#### Exercise instructions
All of the data below should come back exactly as written, minus its images.

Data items
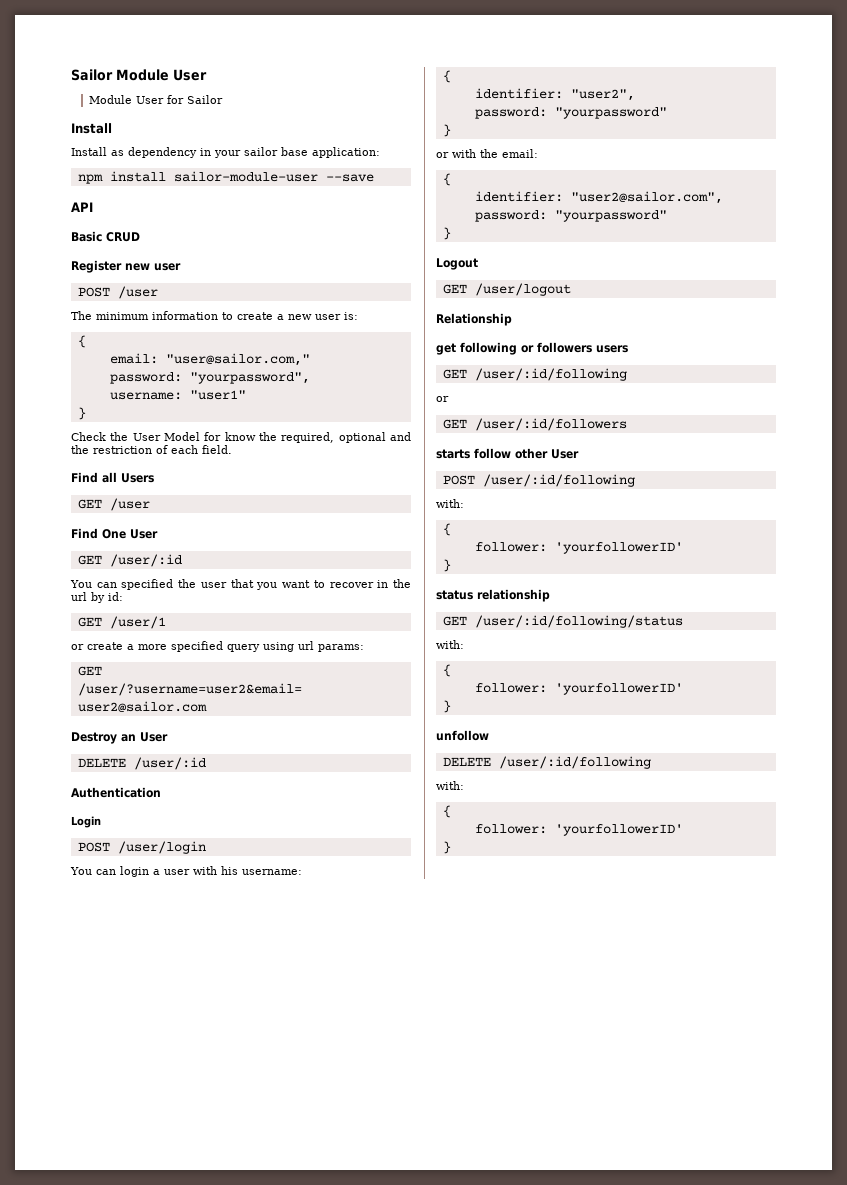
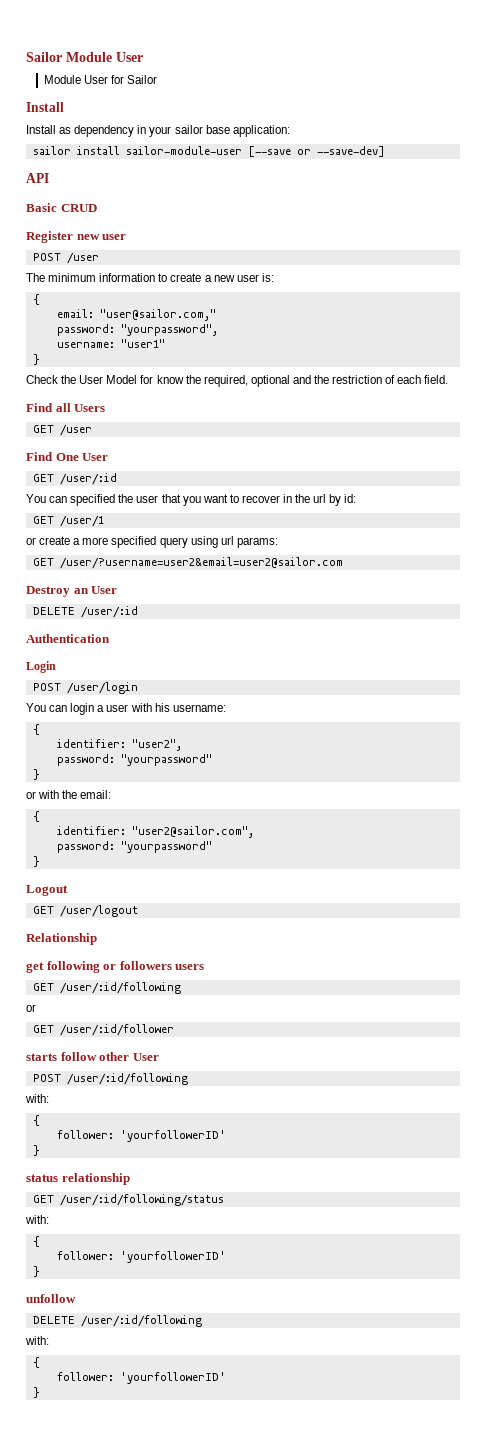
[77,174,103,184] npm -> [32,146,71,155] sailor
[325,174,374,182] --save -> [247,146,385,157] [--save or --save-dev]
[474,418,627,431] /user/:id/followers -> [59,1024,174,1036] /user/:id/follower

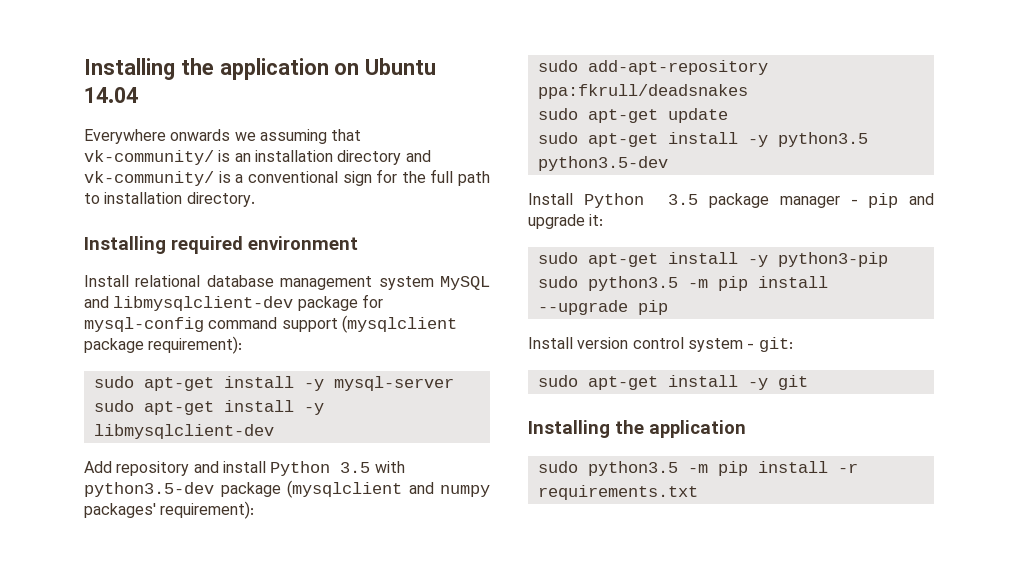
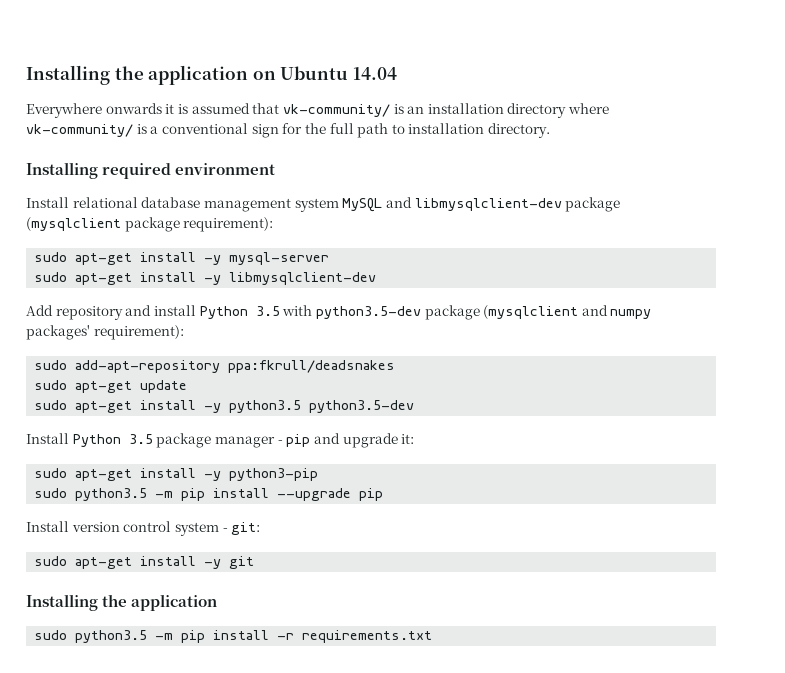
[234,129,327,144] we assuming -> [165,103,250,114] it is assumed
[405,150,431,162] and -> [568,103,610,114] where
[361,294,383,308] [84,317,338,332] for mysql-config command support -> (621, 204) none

#### Your solution
[77,174,103,184] npm -> [32,146,71,155] sailor
[325,174,374,182] --save -> [247,146,385,157] [--save or --save-dev]
[474,418,627,431] /user/:id/followers -> [59,1024,174,1036] /user/:id/follower

[234,129,327,144] we assuming -> [165,103,250,114] it is assumed
[405,150,431,162] and -> [568,103,610,114] where
[361,294,383,308] [84,317,338,332] for mysql-config command support -> (621, 204) none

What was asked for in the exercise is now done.